Task goal >> Return the lines below that contain "Gunnar".

Provided records >>
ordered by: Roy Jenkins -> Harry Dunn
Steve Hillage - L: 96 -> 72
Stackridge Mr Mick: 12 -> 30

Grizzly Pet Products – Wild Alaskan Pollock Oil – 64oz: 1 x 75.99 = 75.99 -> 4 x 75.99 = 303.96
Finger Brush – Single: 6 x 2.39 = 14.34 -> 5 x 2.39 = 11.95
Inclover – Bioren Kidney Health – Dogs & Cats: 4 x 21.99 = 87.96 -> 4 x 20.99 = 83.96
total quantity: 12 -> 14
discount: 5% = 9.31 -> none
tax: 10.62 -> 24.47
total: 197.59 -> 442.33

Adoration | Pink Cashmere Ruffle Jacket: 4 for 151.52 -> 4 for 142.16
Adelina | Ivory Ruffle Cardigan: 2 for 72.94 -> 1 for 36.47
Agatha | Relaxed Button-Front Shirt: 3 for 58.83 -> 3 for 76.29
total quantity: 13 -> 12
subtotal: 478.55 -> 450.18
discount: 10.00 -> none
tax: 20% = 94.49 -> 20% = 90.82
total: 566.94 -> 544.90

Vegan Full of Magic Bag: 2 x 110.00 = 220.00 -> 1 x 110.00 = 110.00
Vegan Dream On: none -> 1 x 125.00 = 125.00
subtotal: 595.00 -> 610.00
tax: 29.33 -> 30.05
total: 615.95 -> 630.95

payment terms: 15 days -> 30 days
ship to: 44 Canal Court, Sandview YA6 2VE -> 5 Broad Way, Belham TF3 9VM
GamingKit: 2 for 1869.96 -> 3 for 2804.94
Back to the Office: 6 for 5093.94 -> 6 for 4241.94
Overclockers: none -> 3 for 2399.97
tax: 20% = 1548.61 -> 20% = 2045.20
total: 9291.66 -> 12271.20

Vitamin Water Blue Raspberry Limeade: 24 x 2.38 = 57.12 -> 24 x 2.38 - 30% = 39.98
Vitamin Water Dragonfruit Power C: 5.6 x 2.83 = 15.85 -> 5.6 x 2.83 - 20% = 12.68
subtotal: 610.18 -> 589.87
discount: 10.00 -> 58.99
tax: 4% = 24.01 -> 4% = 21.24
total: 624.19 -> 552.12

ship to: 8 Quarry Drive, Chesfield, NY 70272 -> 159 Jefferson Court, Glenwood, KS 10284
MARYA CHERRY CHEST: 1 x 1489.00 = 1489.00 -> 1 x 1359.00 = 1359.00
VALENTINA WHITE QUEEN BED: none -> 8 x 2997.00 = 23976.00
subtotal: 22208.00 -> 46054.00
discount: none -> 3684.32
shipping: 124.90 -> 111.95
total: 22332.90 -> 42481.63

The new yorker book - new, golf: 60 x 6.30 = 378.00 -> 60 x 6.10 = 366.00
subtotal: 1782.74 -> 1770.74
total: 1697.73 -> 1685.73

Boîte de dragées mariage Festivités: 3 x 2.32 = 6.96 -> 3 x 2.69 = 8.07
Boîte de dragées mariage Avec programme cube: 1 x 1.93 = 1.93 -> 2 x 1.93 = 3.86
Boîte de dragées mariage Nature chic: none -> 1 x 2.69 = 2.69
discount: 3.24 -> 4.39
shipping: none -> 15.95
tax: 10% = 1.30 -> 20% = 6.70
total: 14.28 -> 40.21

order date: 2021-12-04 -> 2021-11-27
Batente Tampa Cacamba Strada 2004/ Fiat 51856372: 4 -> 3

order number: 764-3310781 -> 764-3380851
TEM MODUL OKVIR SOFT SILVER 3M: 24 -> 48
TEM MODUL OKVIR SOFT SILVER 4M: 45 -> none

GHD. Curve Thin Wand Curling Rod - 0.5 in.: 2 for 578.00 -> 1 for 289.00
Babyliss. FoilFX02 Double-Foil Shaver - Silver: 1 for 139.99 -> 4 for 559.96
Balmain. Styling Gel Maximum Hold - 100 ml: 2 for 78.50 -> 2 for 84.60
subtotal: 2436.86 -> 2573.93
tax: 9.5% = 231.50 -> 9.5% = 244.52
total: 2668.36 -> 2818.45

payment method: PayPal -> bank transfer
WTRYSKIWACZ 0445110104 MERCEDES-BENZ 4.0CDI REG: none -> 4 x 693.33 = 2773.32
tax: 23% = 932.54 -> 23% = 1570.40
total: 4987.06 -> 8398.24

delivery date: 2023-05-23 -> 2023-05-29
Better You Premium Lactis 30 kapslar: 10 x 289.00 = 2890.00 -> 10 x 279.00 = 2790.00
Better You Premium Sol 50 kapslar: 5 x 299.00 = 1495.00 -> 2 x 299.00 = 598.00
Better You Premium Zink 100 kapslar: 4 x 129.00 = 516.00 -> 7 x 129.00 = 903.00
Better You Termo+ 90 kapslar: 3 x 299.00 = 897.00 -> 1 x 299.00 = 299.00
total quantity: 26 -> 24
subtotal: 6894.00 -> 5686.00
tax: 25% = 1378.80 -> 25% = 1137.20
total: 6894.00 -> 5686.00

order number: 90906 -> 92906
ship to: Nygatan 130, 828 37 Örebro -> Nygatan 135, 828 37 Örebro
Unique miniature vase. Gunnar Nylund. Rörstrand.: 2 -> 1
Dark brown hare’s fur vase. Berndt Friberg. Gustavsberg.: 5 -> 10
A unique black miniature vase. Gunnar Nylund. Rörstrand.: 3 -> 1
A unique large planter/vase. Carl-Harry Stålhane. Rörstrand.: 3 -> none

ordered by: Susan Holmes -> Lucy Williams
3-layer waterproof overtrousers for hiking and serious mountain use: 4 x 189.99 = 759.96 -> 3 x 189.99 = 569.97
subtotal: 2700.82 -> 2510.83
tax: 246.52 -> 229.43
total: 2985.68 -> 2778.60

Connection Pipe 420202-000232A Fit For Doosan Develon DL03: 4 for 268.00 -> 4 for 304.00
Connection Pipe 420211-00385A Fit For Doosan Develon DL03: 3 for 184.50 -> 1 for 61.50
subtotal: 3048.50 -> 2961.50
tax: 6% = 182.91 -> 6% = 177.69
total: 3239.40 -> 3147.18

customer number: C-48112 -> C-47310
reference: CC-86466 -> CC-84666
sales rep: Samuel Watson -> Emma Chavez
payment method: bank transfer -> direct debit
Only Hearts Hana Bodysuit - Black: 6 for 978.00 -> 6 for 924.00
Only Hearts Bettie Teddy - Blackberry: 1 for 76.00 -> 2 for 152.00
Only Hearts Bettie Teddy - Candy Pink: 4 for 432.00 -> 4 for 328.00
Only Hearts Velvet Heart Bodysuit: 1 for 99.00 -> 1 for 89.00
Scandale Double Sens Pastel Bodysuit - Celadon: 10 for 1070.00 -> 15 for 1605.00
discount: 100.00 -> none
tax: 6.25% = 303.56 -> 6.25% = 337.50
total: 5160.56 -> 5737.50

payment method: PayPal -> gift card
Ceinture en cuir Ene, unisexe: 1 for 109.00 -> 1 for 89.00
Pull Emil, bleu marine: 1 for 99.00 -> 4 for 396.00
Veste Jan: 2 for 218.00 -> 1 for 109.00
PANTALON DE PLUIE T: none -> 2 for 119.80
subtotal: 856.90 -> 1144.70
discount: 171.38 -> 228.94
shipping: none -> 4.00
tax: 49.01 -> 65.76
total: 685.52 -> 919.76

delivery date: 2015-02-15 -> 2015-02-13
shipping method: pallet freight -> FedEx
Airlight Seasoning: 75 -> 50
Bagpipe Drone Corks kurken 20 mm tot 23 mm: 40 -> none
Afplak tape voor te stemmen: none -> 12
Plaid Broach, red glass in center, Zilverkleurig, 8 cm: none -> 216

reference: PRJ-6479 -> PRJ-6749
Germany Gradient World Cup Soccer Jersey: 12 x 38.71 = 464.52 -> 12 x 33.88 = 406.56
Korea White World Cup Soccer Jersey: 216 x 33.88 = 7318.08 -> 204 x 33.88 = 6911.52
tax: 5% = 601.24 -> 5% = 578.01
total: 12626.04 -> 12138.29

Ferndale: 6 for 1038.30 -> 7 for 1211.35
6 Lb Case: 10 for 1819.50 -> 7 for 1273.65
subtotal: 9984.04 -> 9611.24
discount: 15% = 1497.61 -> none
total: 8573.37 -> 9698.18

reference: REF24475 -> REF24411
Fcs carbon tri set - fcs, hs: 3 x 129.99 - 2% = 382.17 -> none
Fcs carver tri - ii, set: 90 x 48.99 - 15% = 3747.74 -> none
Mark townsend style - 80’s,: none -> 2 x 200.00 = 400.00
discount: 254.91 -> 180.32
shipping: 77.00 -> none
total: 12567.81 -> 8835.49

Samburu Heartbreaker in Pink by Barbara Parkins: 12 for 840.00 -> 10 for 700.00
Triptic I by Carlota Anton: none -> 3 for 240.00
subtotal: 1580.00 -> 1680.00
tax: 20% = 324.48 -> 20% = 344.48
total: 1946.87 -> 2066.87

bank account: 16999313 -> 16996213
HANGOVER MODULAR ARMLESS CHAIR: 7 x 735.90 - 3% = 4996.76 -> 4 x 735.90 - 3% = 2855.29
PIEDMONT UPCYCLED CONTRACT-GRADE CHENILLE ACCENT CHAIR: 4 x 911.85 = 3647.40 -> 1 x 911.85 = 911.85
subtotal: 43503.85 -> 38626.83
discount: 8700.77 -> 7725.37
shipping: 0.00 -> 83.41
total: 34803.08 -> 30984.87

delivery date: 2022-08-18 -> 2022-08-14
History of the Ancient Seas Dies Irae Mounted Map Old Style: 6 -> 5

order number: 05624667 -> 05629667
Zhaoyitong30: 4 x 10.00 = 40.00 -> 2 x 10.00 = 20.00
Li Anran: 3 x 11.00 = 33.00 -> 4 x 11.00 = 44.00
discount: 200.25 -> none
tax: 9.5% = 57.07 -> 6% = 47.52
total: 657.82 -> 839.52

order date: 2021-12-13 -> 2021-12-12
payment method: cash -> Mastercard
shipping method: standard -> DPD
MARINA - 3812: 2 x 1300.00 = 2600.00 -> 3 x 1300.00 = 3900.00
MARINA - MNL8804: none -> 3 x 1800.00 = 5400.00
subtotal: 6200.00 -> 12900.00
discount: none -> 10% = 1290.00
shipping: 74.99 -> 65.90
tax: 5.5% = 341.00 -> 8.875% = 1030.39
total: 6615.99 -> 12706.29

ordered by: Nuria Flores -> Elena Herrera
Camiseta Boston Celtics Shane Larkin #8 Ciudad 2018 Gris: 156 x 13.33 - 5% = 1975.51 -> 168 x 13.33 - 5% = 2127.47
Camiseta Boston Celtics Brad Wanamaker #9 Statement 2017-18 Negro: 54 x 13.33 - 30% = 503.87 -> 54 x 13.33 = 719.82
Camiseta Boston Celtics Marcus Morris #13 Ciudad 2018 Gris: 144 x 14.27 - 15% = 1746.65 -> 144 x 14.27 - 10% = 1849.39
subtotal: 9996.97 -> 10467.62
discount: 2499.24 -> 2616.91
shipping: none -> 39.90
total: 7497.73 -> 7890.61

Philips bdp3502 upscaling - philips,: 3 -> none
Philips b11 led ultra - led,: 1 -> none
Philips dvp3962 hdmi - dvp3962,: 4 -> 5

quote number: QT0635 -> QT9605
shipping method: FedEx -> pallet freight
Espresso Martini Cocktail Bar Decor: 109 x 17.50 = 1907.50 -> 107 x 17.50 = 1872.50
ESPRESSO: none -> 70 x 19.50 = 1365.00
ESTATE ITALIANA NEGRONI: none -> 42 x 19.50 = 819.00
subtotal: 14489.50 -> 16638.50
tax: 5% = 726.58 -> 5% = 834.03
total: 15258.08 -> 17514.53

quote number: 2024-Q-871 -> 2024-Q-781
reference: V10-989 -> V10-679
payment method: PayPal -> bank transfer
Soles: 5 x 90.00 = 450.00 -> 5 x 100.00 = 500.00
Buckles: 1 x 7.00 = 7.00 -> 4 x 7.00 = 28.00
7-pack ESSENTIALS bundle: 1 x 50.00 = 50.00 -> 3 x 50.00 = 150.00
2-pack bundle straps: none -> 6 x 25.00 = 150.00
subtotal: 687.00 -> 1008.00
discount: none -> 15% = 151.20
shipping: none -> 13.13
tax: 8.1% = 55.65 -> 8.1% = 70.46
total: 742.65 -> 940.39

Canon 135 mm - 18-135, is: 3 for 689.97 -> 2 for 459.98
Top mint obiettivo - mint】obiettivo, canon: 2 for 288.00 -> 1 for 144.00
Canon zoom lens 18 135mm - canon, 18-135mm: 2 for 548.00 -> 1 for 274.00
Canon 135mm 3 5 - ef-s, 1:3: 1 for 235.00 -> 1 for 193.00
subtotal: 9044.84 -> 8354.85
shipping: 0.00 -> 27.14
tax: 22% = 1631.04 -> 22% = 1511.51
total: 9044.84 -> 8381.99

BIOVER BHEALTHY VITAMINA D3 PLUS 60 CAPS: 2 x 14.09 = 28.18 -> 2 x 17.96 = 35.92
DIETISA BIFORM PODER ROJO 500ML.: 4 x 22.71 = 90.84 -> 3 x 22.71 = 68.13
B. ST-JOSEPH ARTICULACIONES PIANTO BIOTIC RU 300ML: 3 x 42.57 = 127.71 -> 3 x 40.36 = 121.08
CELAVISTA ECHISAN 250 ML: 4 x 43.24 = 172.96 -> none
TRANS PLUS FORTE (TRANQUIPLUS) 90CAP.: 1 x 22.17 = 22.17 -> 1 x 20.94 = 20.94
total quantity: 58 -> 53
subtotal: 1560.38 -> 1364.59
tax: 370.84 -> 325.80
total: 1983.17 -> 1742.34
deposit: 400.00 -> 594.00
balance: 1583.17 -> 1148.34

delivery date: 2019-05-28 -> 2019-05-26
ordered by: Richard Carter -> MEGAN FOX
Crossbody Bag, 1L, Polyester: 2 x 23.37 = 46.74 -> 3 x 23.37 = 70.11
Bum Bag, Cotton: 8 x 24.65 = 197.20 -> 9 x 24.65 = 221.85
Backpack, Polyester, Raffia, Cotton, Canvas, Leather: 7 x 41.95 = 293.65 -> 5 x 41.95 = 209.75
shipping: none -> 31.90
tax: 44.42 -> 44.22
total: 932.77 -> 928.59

Expected answer >>
Unique miniature vase. Gunnar Nylund. Rörstrand.: 2 -> 1
A unique black miniature vase. Gunnar Nylund. Rörstrand.: 3 -> 1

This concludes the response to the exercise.